Mama told us about her Russian uncle who ran away from the Cossacks during a pogrom in Kishinev, fleeing over rooftops, fleeing finally to America, where he lived to be ninety-nine. She told us about her other uncle, who was not as lucky that night and so never came to America.
Mama told us about her baby brother who died of influenza and so also never came to America.
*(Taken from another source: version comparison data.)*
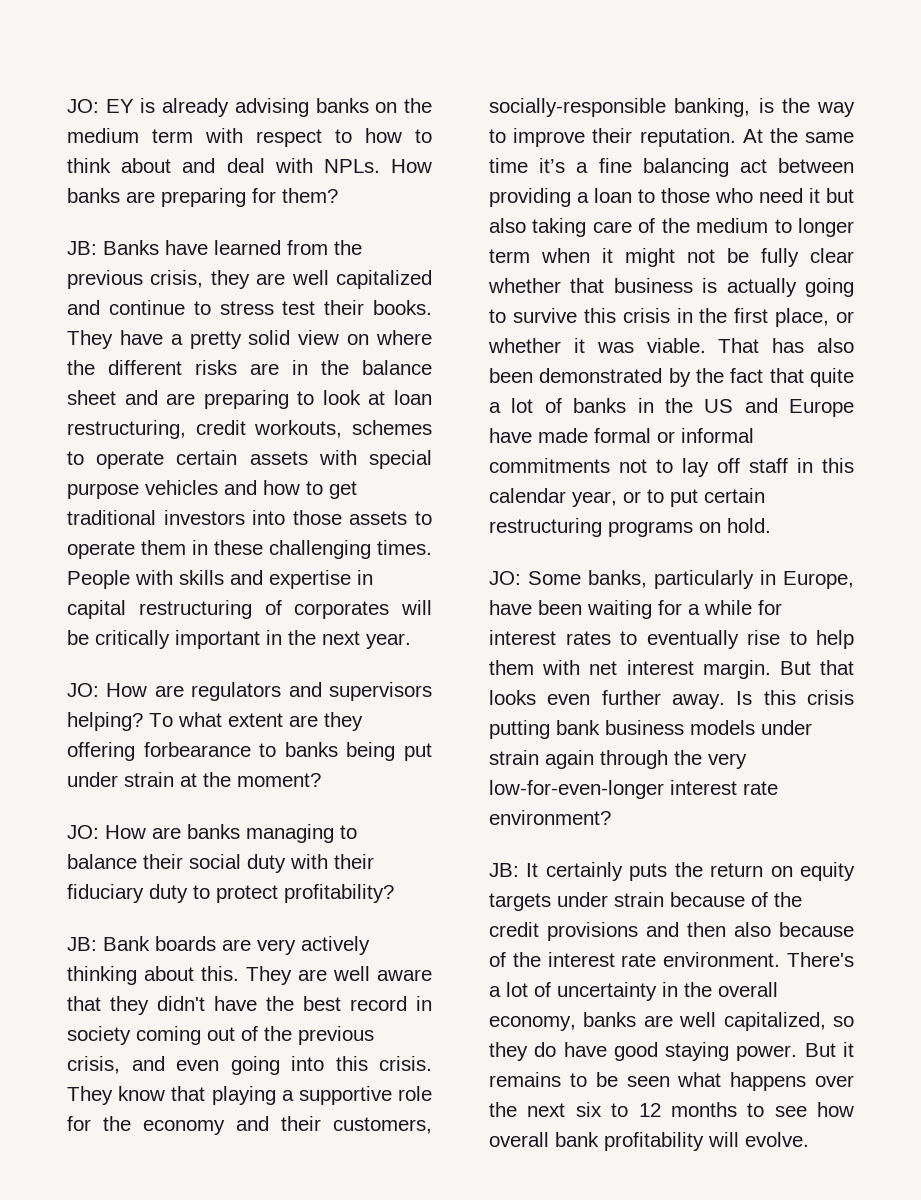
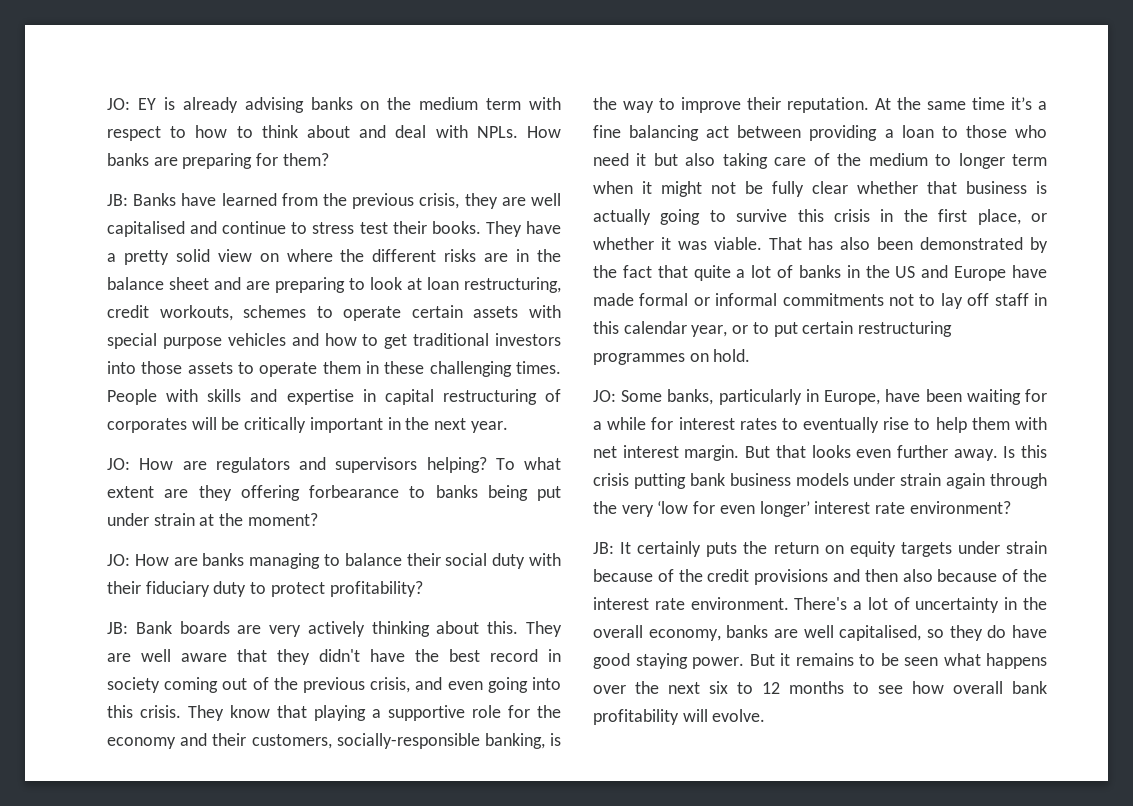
- JB: Banks have learned from the previous crisis, they are well capitalized and continue to stress test their books.
+ JB: Banks have learned from the previous crisis, they are well capitalised and continue to stress test their books.
- That has also been demonstrated by the fact that quite a lot of banks in the US and Europe have made formal or informal commitments not to lay off staff in this calendar year, or to put certain restructuring programs on hold.
+ That has also been demonstrated by the fact that quite a lot of banks in the US and Europe have made formal or informal commitments not to lay off staff in this calendar year, or to put certain restructuring programmes on hold.
- Is this crisis putting bank business models under strain again through the very low-for-even-longer interest rate environment?
+ Is this crisis putting bank business models under strain again through the very ‘low for even longer’ interest rate environment?
- There's a lot of uncertainty in the overall economy, banks are well capitalized, so they do have good staying power.
+ There's a lot of uncertainty in the overall economy, banks are well capitalised, so they do have good staying power.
She told us how the officer at Ellis Island asked “How many children?” and her mother had wept and couldn’t speak and so Mama, afraid he would be angry and send them back to the Cossacks, pointed to her four-year-old self, at her fast-beating heart, and said in Russian, loudly, “Me. Only me!” and her mother slapped her and was sorry after and Mama was sorry, too.
Mama told us about her uncles, the one who escaped the Cossacks and lived and the one who did not and her dead baby brother who had been handsome and so much sweeter and better than Mama and as she told her stories her voice rang hollow and her words sounded foreign as if spoken in a language we would never be old enough to understand.